During my research for a simple, workable clothing “basics” guideline, I did find a few interesting items. The Six Items Or Less project is an interesting concept (the website is no longer maintained, but if you Google it, you will find blogs from many participants). I find it a little TOO spartan, even for my tastes. It does point out the importance of great pieces as you narrow your options and the fact that quality is imperative when you have only a few pieces and wear them often. Like many other things in modern life, most clothes are created with “disposable” in mind. That doesn’t really work for a simple wardrobe.

Simple to Save

I’m aware I’ll be spending more (per piece) for the pieces in my simple wardrobe. That’s ok, I like quality and I’m not that fond of quantity… so it’s all good. It’s also cheaper to have a few classic pieces that are worn often and for years, than to have new items in the closet every few weeks that are disposable and often only last a wear (and wash) or two.

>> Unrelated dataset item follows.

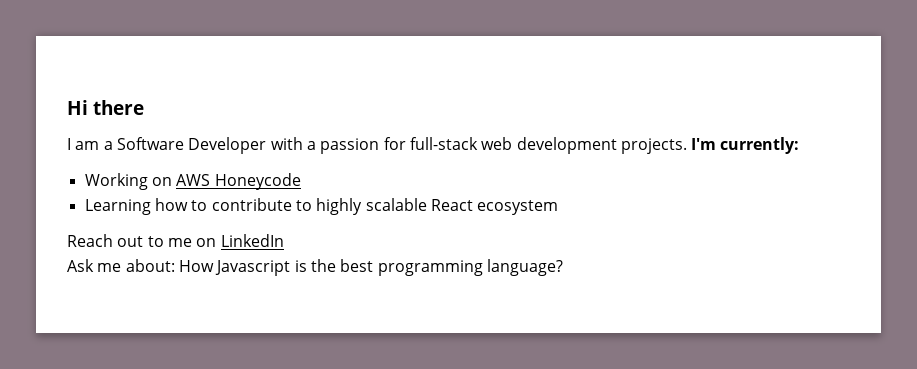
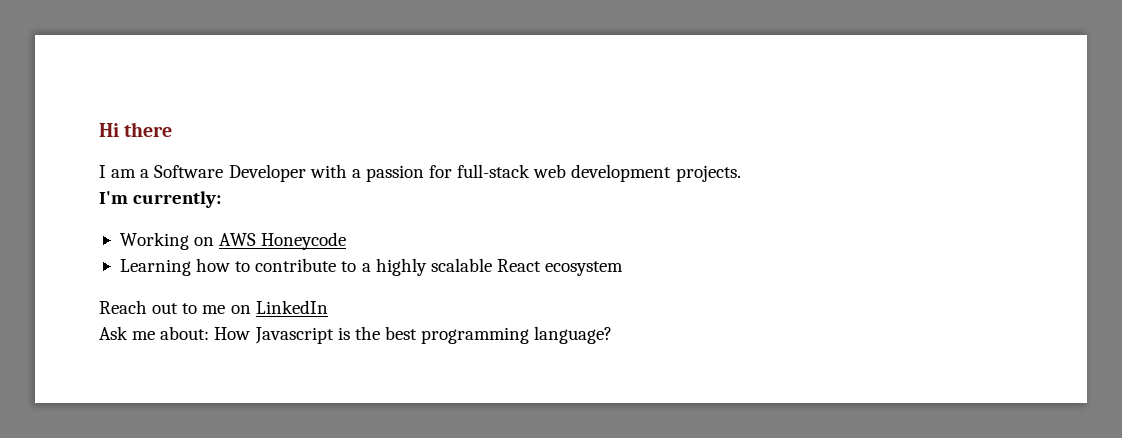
(687, 146) none -> (741, 173) //
(312, 205) none -> [361,263,371,272] a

I have no problem with “investment” dressing. It will pay off, especially if I’m lucky enough to find what I need in my favorite thrifting haunts.

In the current economy, we should revert to the classic philosophy followed before the era of sweatshops across the globe that enable us to have cheap, poorly made clothing that has become as disposable as everything else in our lives. The philosophy was that a young woman, just getting started with few resources couldn’t afford to buy cheap clothes.

The French and Italian women have it right… they own few pieces, the quality is impeccable and they last season after season. They delineate a woman’s personal style. They are pieces selected for their fit on the woman who owns them, they FEEL good – to wear and to touch. The English have more clothes and they are, as a general rule, of lesser quality as a result. In America, we are literally swimming in articles of clothing. Most of them not worth the effort required to drag them home. We hoard clothing as we do many other things. It’s a nasty, expensive and self-defeating habit, IMHO. And, I plan to stop participating.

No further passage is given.